Вот когда европейцы будут вполне европейцами, когда они не будут откладывать на завтра, надеясь на силу оружия, усилия по строительству мира и справедливости, которые можно и нужно делать ежедневно, тогда можно будет жить спокойно, не боясь, что агрессор продолжит передразнивание. Пусть продолжает — тогда ему придётся перестать быть агрессором и стать нормальным человеком. Что, собственно, и требуется.
В России всё еще обсуждают, может ли быть политика чистым делом, но ведь проблема не в этом (конечно, может — хотя бы теоретически), а в том, что в России нет политики. Есть имитация политики, оплачиваемая правительством весьма щедро, так что десятки тысяч людей кормятся «политологией», «анализом», «политической журналистикой».
Политики же нет, и не только потому, что она прямо выкочёрвывается (хотя и выкорчёвывается), а потому что идея политики как сотрудничества людей подменена идеей власти, её распределения. перераспределения, борьбы за власть.
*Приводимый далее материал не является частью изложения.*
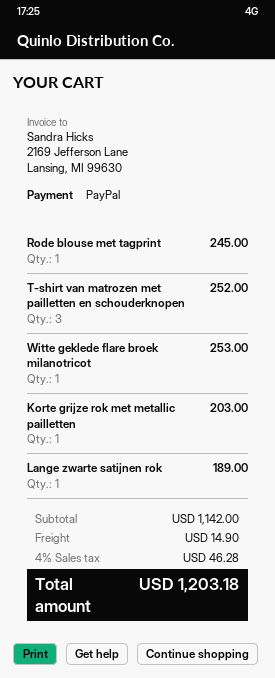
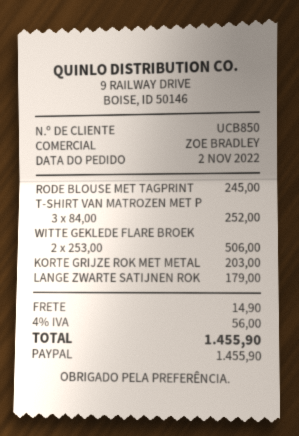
Witte geklede flare broek milanotricot: 1 for 253.00 -> 2 for 506.00
Lange zwarte satijnen rok: 1 for 189.00 -> 1 for 179.00
tax: 4% = 46.28 -> 4% = 56.00
total: 1203.18 -> 1455.90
Марксистская идеология закрепила архаическое отношение к социальной жизни как исключительно к иерархическим отношениям господства и подчинения.
На этом фоне особенно выпукло смотрится модерное («западное») отношение к политике как к взаимоотношениям не кесаря и миллионов подданных, а миллионов маленьких кесарей. Демократия есть правление коллективного кесаря. Кесарь в демократии разрублен на столько кусочков, сколько людей имеют право голоса. Вопрос не в том, повиноваться или нет властям, а в том, что всякая власть распределена между душами и нужно договариваться с миллионами, а не подчиняться одному или бунтовать против одного.
Кесарь не только порезан на кусочки. Каждый кусочек состоит из сотен частиц, ибо человек состоит из миллионов частиц, не механически и не одинаково у всех связанных друг с другом. Открывающий свободу человека открывает, что человек бесконечно многообразен. Наша свобода основана на нашей внутренней рассогласованности. Поэтому нужно договариваться с человеком не «пакетом», а по сотне разных вопросов порознь. В одном вопросе союзники, в других противники. Там, где самодержавная психология заключает союз с целой страной либо ведёт войну с целой страной, демократическая психология заключает с каждым жителем страны сотню разных союзов на разных условиях, и с тем же самым человеком в иных вопросах придерживается нейтралитета, а в иных и повоёвывает.
Архаизм российской жизни проявляется не столько в тирании, которая сама стесняется своей архаичности, а в архаичном сопротивлении тирании. Это сопротивление самого бесплодного, дикого типа — сопротивление хихиканьем, кукишами в кармане, шутовством, издевательством. Лишившаяся идеологии и набравшаяся опыта тирания запрещает политику, но не запрещает эстрадников, которые «смело» бичуют тиранию. Это стёбное ёрничество выпускает пар недовольства и создаёт ощущение безысходности и бесплодности любых усилий: вот, мы уж и материм тирана, а всё бесполезно. Но ведь насмешка сама по себе не есть усилие, она есть лишь подготовка к усилию, а иногда и бегство от него. Эта насмешка, в отличие от настоящей сатиры, всегда — против власти, но никогда против себя и своих. Она укрепляет общий цинизм, поэтому она и терпима властью, да и терпит власть. «Сатирики» Жванецкий и Шендерович от Брежнева доныне бичуют тех, к кому сами ходят на поклон, ходят со своими сатирами заработать денег, обращаются со своими нуждами. Этим и отличаются от сатириков настоящих — Салтыкова-Щедрина, Чёрного, Мятлева.
Конечно, беда не только в том, что этот горький скопческий смех поддерживает у людей иллюзию отстранённости от власти и — хуже — от жизни. Шутовское лакейство есть итог, а не исток лакейства. Где увядает политика, расцветают и политизированность, и аполитичность, одинаково занимающие всю душу, одинаково бесплодные.
Заниматься политикой — всё равно, что милостыню подавать. Противно, неохота, бесконечное переливание из пустого в порожнего. Но надо!
В России заниматься политикой означает прежде всего создавать себя — субъекта политики. Себя как человека, который может и должен проверять, доверяя, который желает сам платить налоги, а не жить «за вычетом».
Человек в тирании страдает отстранённостью, потому что он действительно отстранён. Власть насилием лишила его всех возможностей и творить, и отказываться от творения. Обездвиженный организм начинает поддерживать мифы, которые нужно бы жёстко отодвигать. Если тиран скажет свободному человеку: «Ты живешь при демократии», свободный человек подумает-подумает, да и возразит. А несвободный человек начнёт повторять: «Ура! Я живу при демократии». Закончит, разумеется, холопским нытьем: «Мы живём при демократии, а между тем как же мало у нас демократии… По конституции… а по жизни…». Да не мало при тирании демократии — её просто нету при тирании.